Phil, une ancienne cheffe de la police qui profite de sa confortable mais ennuyeuse retraite, et Ken, un vétéran des forces spéciales divorcé, retrouvent leur vieux groupe d’amis lors d’un enterrement. Lors de la veillée, la nostalgie et l’alcool les poussent à méditer et à conclure un pacte d’amour qui entraînera bientôt des conséquences pour chacun d’entre eux.

Tournés sur 38 jours entre l’hiver et le printemps 2023, les trois premiers épisodes de la nouvelle série de Charlie Covell et Iain Weatherby prennent leur racine dans la région de Bristol, et sur la côte ouest britannique.

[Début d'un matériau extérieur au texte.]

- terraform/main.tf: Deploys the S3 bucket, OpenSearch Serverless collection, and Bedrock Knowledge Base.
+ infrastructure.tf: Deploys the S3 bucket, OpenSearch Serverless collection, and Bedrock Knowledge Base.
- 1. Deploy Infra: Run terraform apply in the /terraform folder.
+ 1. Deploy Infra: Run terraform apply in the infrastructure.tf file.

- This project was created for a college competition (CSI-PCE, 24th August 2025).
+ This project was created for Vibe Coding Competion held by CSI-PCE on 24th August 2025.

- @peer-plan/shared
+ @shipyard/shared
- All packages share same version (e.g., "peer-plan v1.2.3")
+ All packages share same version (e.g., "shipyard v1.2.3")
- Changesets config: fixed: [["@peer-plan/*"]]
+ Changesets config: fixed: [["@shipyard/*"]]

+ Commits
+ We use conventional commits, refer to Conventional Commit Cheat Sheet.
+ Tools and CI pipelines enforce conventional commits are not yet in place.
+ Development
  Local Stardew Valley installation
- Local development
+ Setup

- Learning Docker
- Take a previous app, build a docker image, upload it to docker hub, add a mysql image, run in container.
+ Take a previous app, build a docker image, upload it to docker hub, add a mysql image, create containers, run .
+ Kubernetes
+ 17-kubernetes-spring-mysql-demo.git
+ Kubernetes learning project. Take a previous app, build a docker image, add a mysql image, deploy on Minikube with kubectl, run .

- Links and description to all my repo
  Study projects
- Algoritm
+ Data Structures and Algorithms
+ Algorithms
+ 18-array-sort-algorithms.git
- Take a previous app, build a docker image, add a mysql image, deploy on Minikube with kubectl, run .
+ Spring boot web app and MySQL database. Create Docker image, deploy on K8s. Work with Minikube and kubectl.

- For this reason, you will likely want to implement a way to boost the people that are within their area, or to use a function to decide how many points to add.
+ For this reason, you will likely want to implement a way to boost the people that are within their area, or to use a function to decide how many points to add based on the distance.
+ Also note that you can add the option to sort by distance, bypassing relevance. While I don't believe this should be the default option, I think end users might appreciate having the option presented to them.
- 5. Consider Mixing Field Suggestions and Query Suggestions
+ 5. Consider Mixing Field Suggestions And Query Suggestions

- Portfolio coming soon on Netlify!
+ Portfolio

Alistair Little explique : « Le scénario était à la fois d’une grande finesse et plein d’enjeux très forts. L’amour, la mort, et la rédemption... C’était aussi un sujet qui soulevait beaucoup de questions morales pour le spectateur. Chloë Wicks souhaitait vraiment ancrer le récit dans la réalité mais sans tomber dans un truc lugubre. Au cœur de la série se trouve une histoire d’amour, c’était donc un défi très intéressant de trouver le bon équilibre dans ce ton. Même s’il y a des moments sombres et violents, il était important de ressentir la chaleur et l’amitié entre ces personnages car au fond leurs actions sont motivées par un acte d’amour. »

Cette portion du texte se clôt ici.